I debated for a long time about this one.  I ultimately decided to just
use the English.  There's not really a reason, but to me "a couple"
seems a little more slang and informal that "a few."  Doesn't really
affect the sentence, and in the interest of speaking Klingon {puS}
probably would have worked fine, anyway!

> Also, when you use verbs of saying, like {jatlh}, you don't use {'e'}.  My
> reading of this has always been that the quotation is just a second sentence
> crammed against the first one, and is not the object of that sentence.
> 
> Who are "they"?  In English, it is sometimes used to indicate a general
> subject, but in Klingon, you've got something which does that: the suffix
> {-lu'}.

QI'yaH!

I forgot about {lu'}!  And just after the recent "is {tu'lu'} plural"
discussion!

> Finally, there's a Klingon proverb which says almost this same thing (TKW
> 185):
> 
> pIpyuS pach DaSop DaneHchugh pIpyuS puS DaghornIS.
> If you want to eat pipius claw, you'll have to break a few pipiuses.
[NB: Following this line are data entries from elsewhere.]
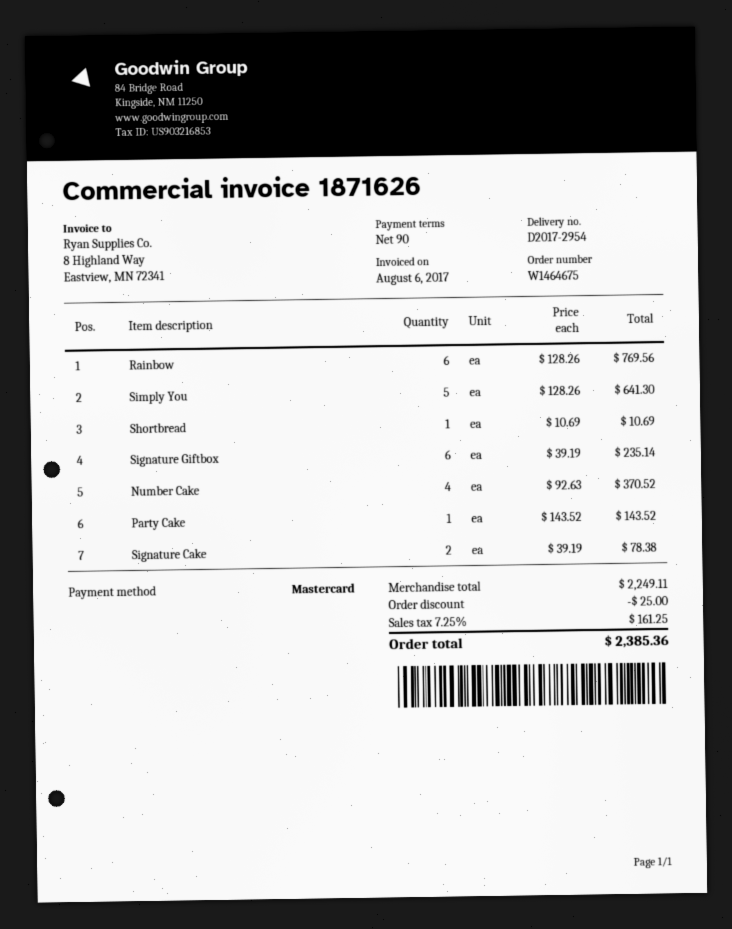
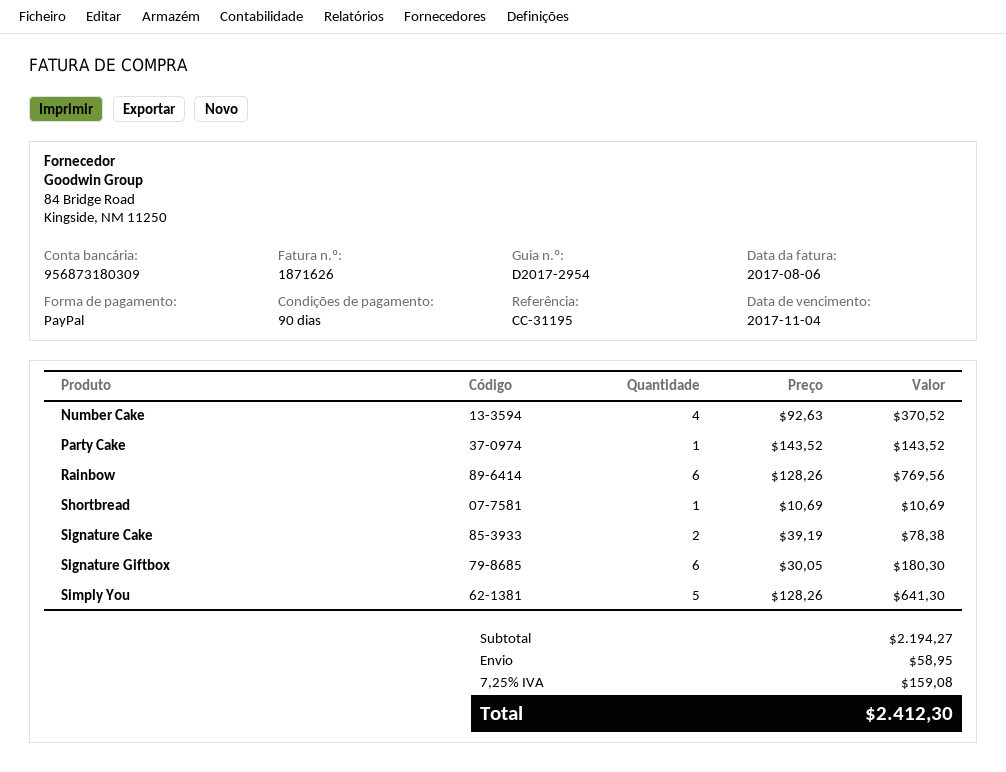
payment method: Mastercard -> PayPal
Signature Giftbox: 6 x 39.19 = 235.14 -> 6 x 30.05 = 180.30
subtotal: 2249.11 -> 2194.27
discount: 25.00 -> none
shipping: none -> 58.95
tax: 7.25% = 161.25 -> 7.25% = 159.08
total: 2385.36 -> 2412.30

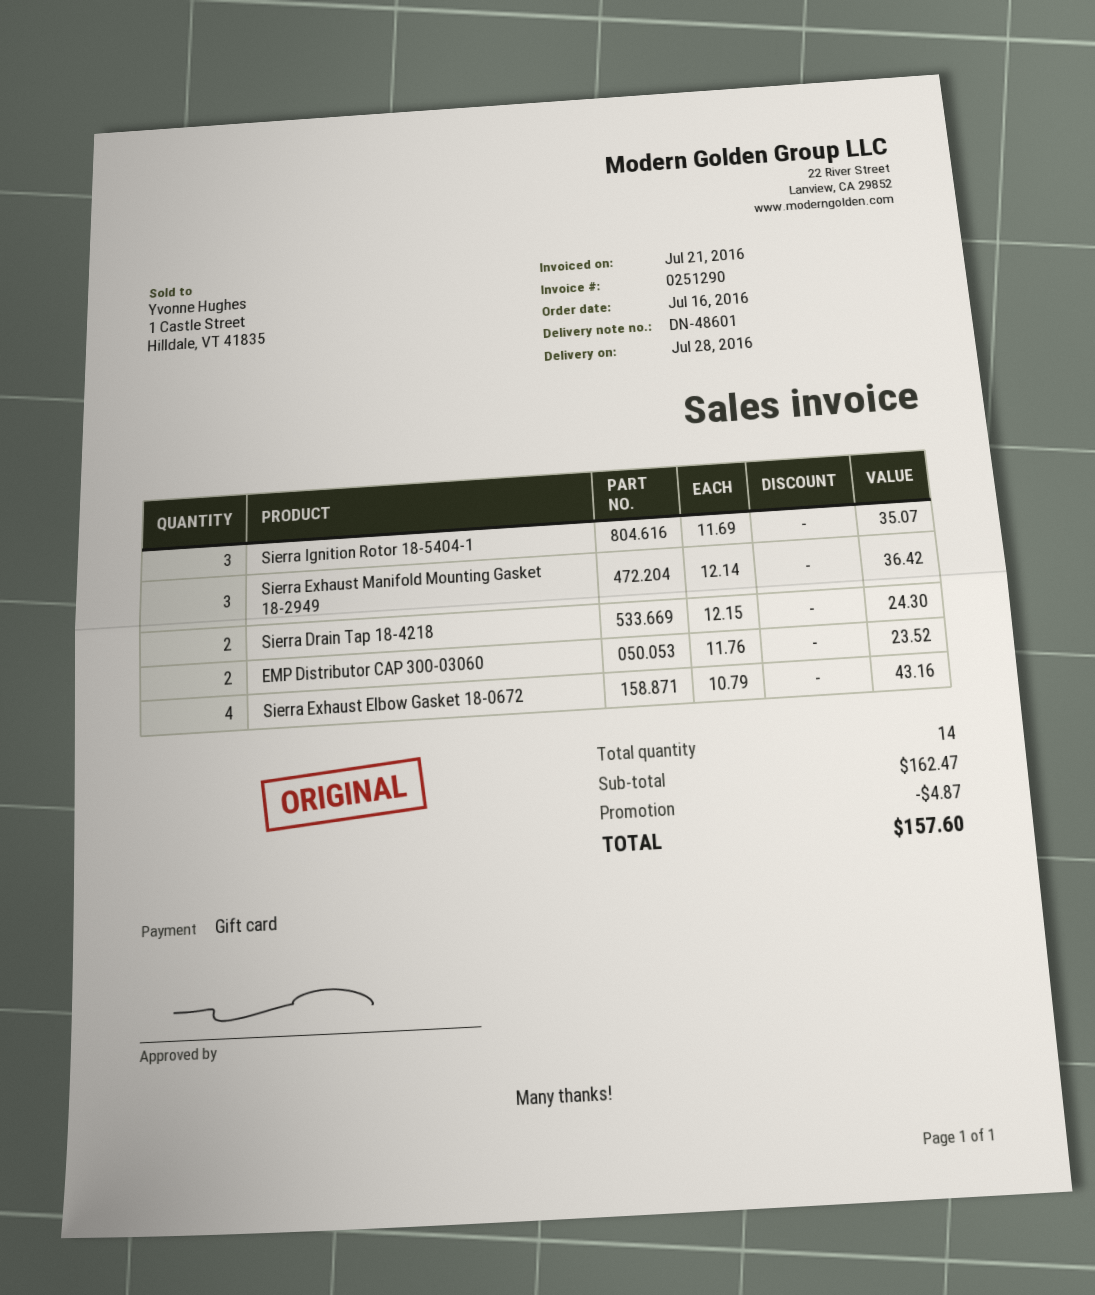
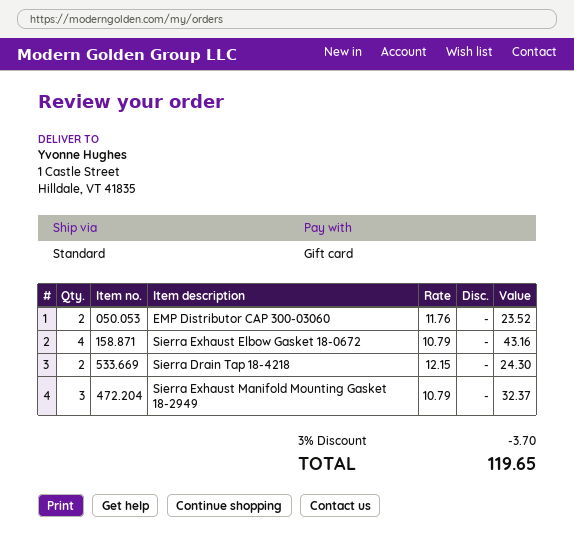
Sierra Ignition Rotor 18-5404-1: 3 x 11.69 = 35.07 -> none
Sierra Exhaust Manifold Mounting Gasket 18-2949: 3 x 12.14 = 36.42 -> 3 x 10.79 = 32.37
discount: 4.87 -> 3.70
total: 157.60 -> 119.65

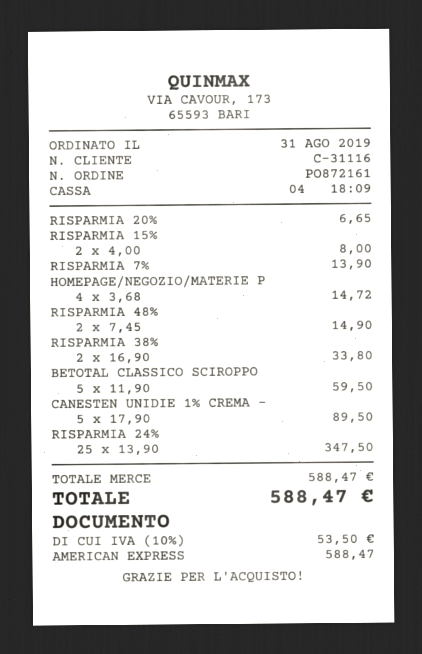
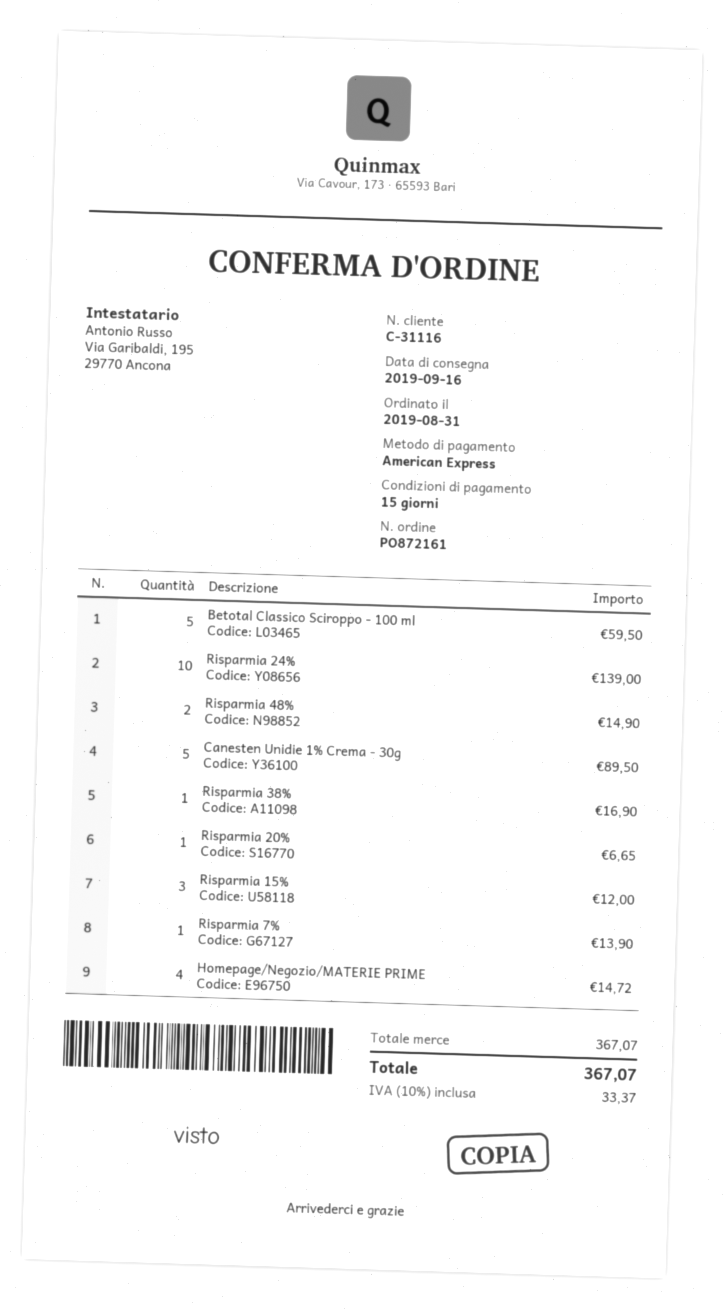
RISPARMIA 15%: 2 for 8.00 -> 3 for 12.00
RISPARMIA 38%: 2 for 33.80 -> 1 for 16.90
RISPARMIA 24%: 25 for 347.50 -> 10 for 139.00
subtotal: 588.47 -> 367.07
tax: 10% = 53.50 -> 10% = 33.37
total: 588.47 -> 367.07

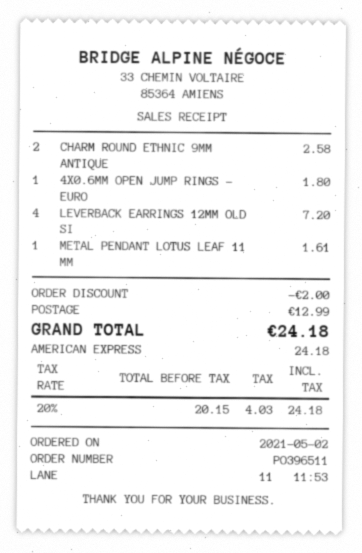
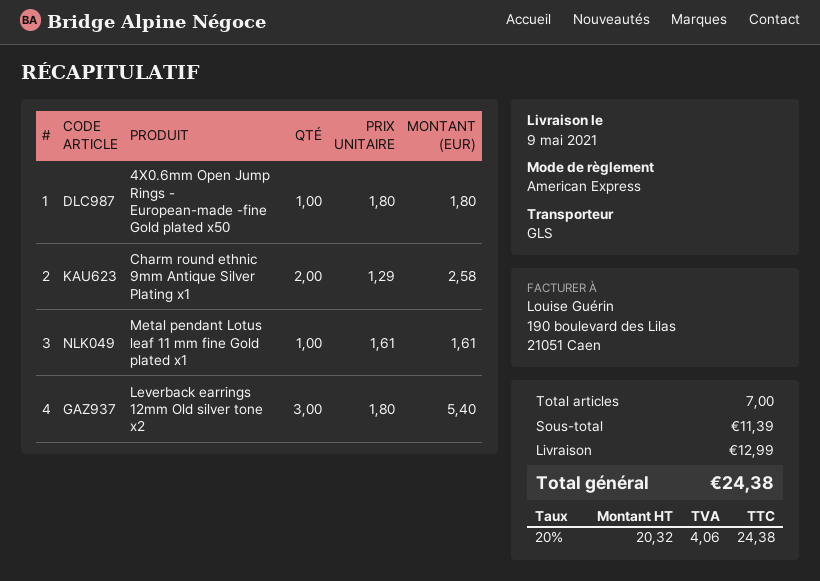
LEVERBACK EARRINGS 12MM OLD SI: 4 for 7.20 -> 3 for 5.40
discount: 2.00 -> none
net: 20.15 -> 20.32
tax: 20% = 4.03 -> 20% = 4.06
total: 24.18 -> 24.38

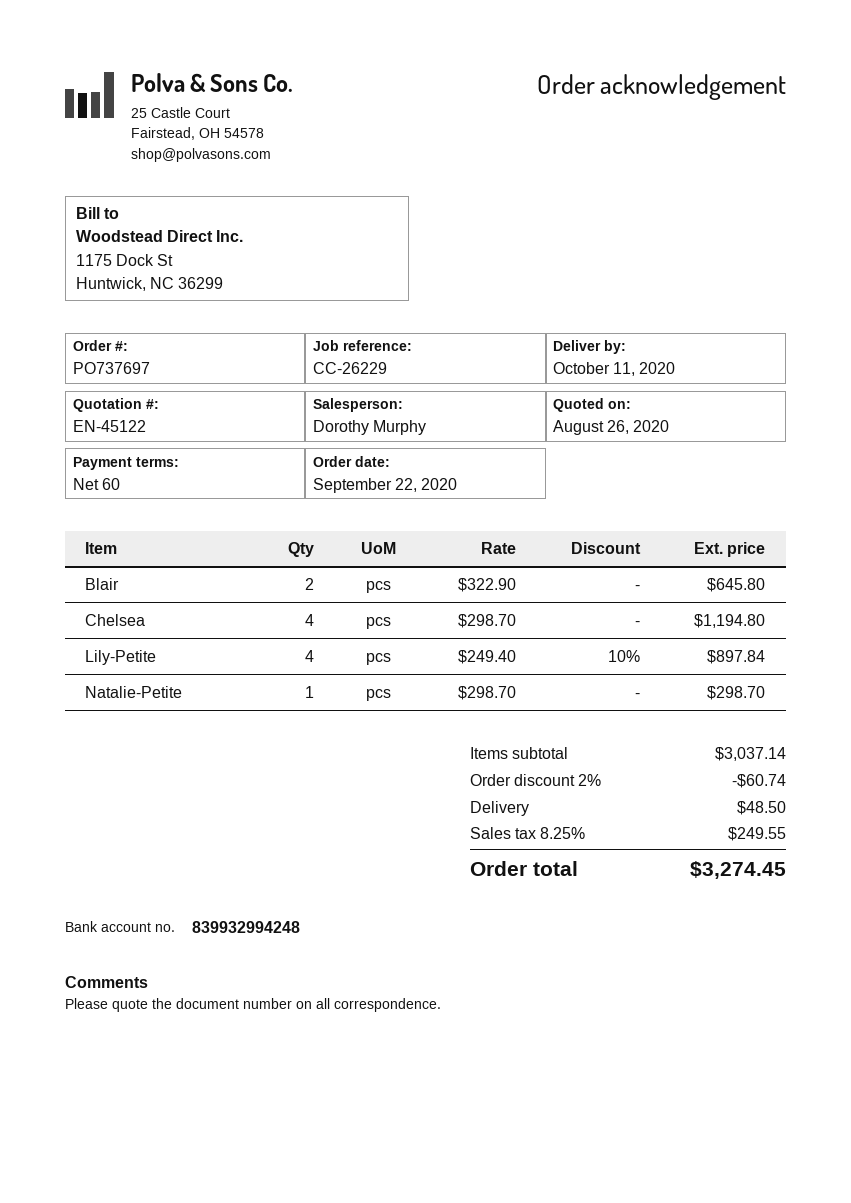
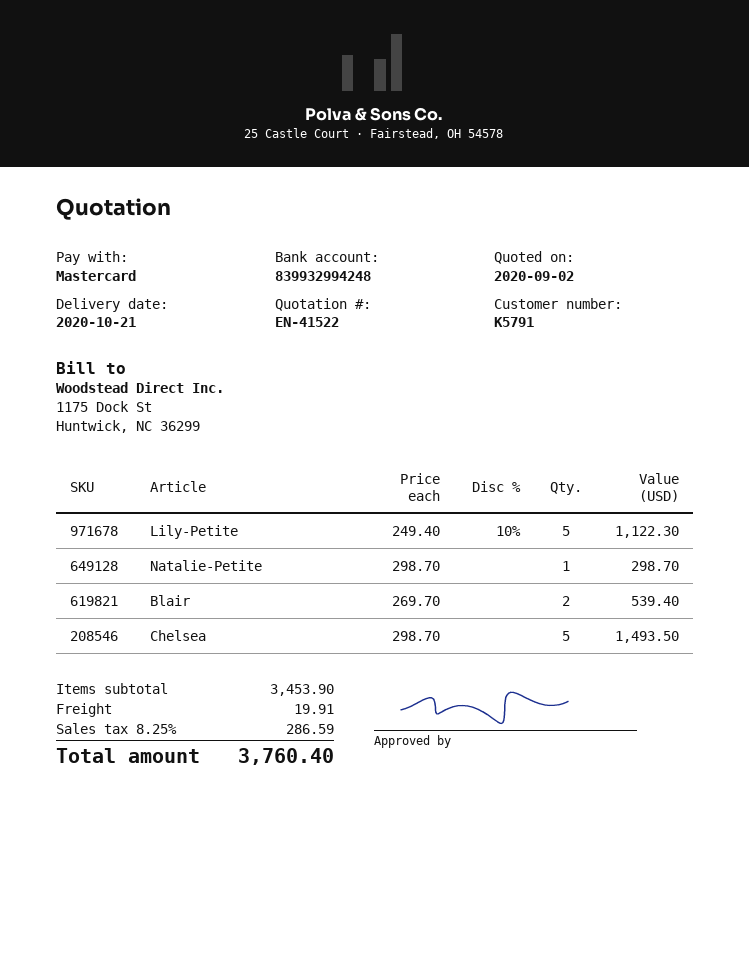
quote number: EN-45122 -> EN-41522
quote date: 2020-08-26 -> 2020-09-02
delivery date: 2020-10-11 -> 2020-10-21
Blair: 2 x 322.90 = 645.80 -> 2 x 269.70 = 539.40
Chelsea: 4 x 298.70 = 1194.80 -> 5 x 298.70 = 1493.50
Lily-Petite: 4 x 249.40 - 10% = 897.84 -> 5 x 249.40 - 10% = 1122.30
subtotal: 3037.14 -> 3453.90
discount: 2% = 60.74 -> none
shipping: 48.50 -> 19.91
tax: 8.25% = 249.55 -> 8.25% = 286.59
total: 3274.45 -> 3760.40

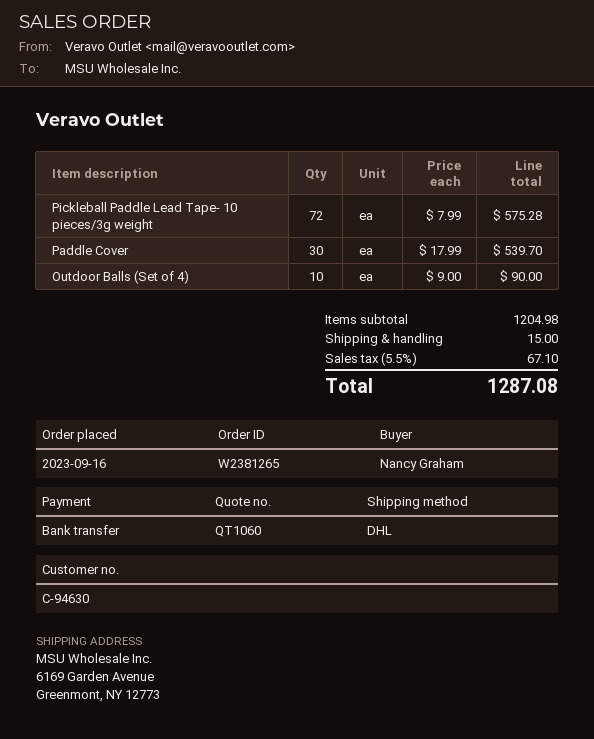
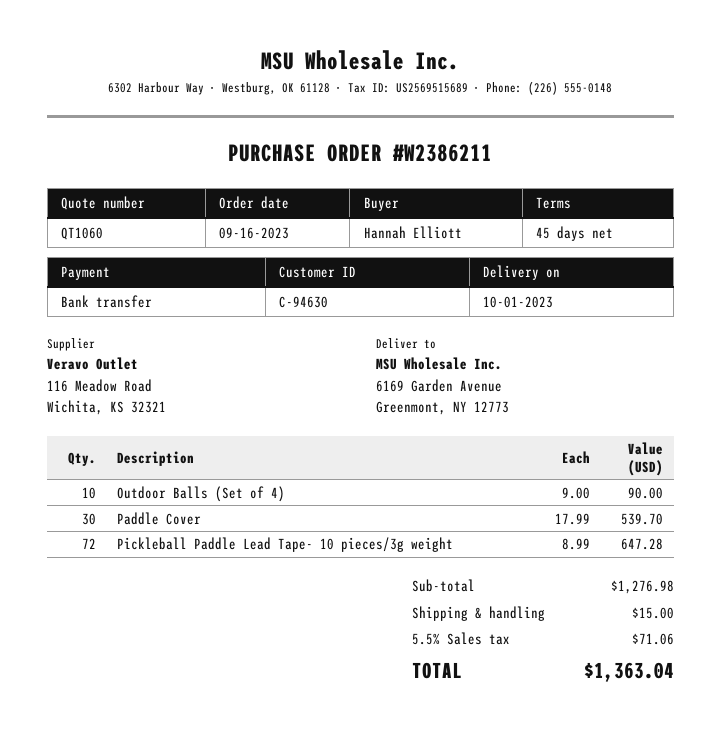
order number: W2381265 -> W2386211
ordered by: Nancy Graham -> Hannah Elliott
Pickleball Paddle Lead Tape- 10 pieces/3g weight: 72 x 7.99 = 575.28 -> 72 x 8.99 = 647.28
subtotal: 1204.98 -> 1276.98
tax: 5.5% = 67.10 -> 5.5% = 71.06
total: 1287.08 -> 1363.04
Having read TKW three or four times, I was aware of this proverb, but
there is actually a small story as to why I used the other.  When I
translated your initial message, I immediately had a flashback to the
first Batman movie, where The Joker is in Vicki Vale's apartment.  His
girlfriend had just committed suicide, and he responded by saying, "You
can't make an omelet without breaking a couple of eggs."  I was going to
write, "As The Joker said in Batman,...," but decided not to mess with
that sort of a quotation at my early satge of learning.  So, I decided
to just translate the line itself with a general "they" as the speakers.
 
> But yours is:
> 
> "Omlet" DachenmoHlaHbe' "egg"-mey puS Daghorbe'chugh jatlhlu'.
> 
> Better yet:
> 
> "Omlet" DavutlaHbe' "egg"-mey puS Daghorbe'chugh jatlhlu'.

Well, cook doesn't quite carry the exact connotation I was getting at,
and I was trying to translate the original as closely as possible.
 
> You could also put {jatlhlu'} first:
> 
> jatlhlu' "omlet" DavutlaHbe' "egg"-mey puS Daghorbe'chugh.

Yeah.  I was simply using the OBJECT-VERB-SUBJECT construction and
assumed that the quote was the objest, thus I placed it first.  I do
understand how it wouldn't matter in this situation.
 
> maj.  'oy'be'lu'chugh Qapbe'lu'.

chay' Dajatlh "As The Joker said,"?
chaq nap tlhInganpu'.
<<jatlh "Joker">> neH?
"As the Joker said" lujatlhbe', qar'a'?

Note: I am afraid that these lines work better in hindsight, and might
not convey my thoguht accurately.  What I was originally trying to say
was, "How would you say 'As the Joker said?'  Perhaps the Klingons are
simpler than that.  They might only say 'The Joker speaks?'  They
wouldn't say 'As the Joker said' at all, would they?"  Now I know I
didn't translate exactly, but I couldn't quite recast these lines into
sensible Klingon.  What do you think?